● Exercise goal
Every word in the data below belongs in your copy, exactly as given; the pictures do not.

Change listing data
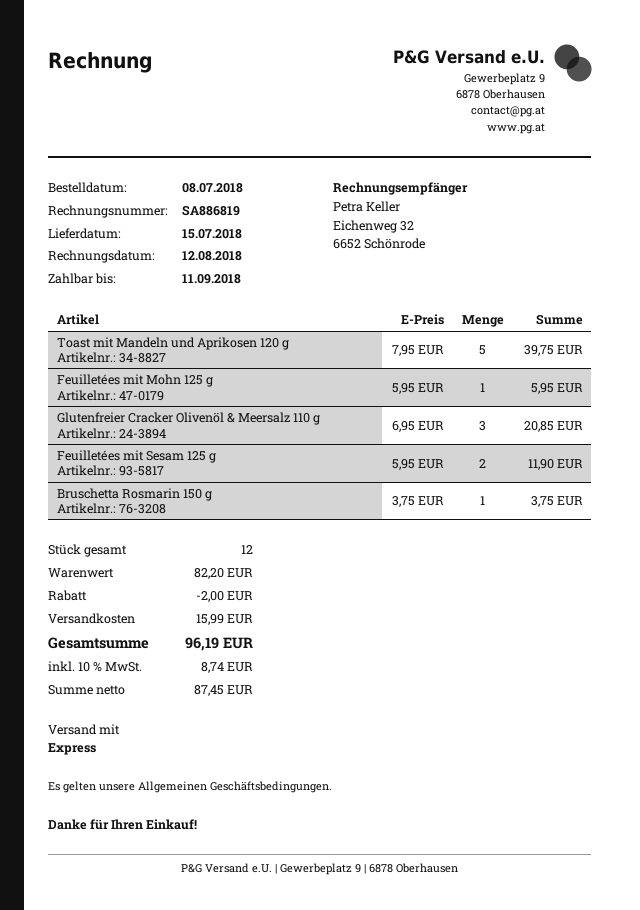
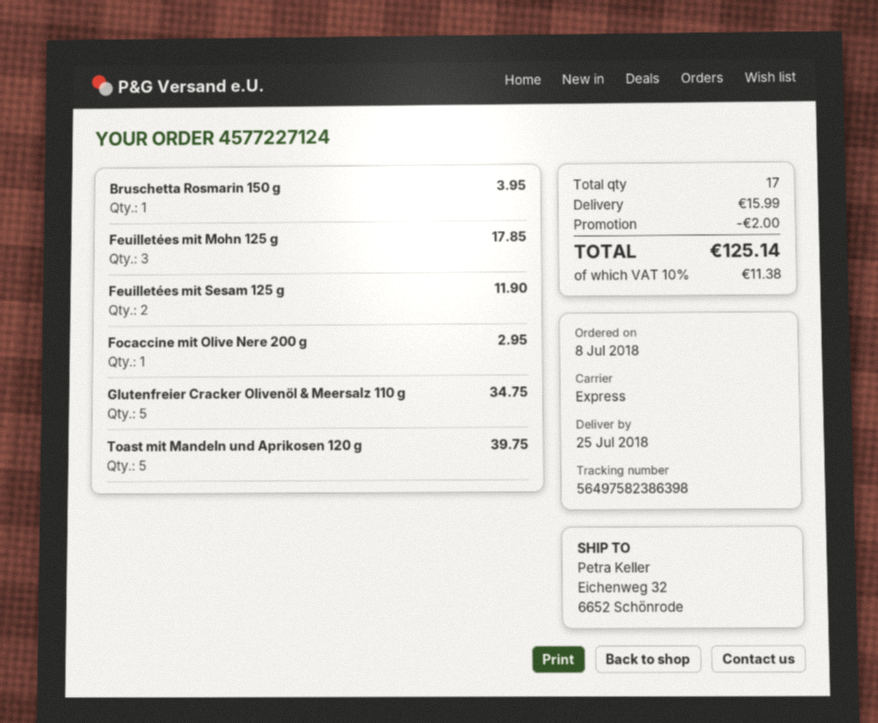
delivery date: 2018-07-15 -> 2018-07-25
Feuilletées mit Mohn 125 g: 1 for 5.95 -> 3 for 17.85
Glutenfreier Cracker Olivenöl & Meersalz 110 g: 3 for 20.85 -> 5 for 34.75
Bruschetta Rosmarin 150 g: 1 for 3.75 -> 1 for 3.95
Focaccine mit Olive Nere 200 g: none -> 1 for 2.95
total quantity: 12 -> 17
tax: 10% = 8.74 -> 10% = 11.38
total: 96.19 -> 125.14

● Your response
delivery date: 2018-07-15 -> 2018-07-25
Feuilletées mit Mohn 125 g: 1 for 5.95 -> 3 for 17.85
Glutenfreier Cracker Olivenöl & Meersalz 110 g: 3 for 20.85 -> 5 for 34.75
Bruschetta Rosmarin 150 g: 1 for 3.75 -> 1 for 3.95
Focaccine mit Olive Nere 200 g: none -> 1 for 2.95
total quantity: 12 -> 17
tax: 10% = 8.74 -> 10% = 11.38
total: 96.19 -> 125.14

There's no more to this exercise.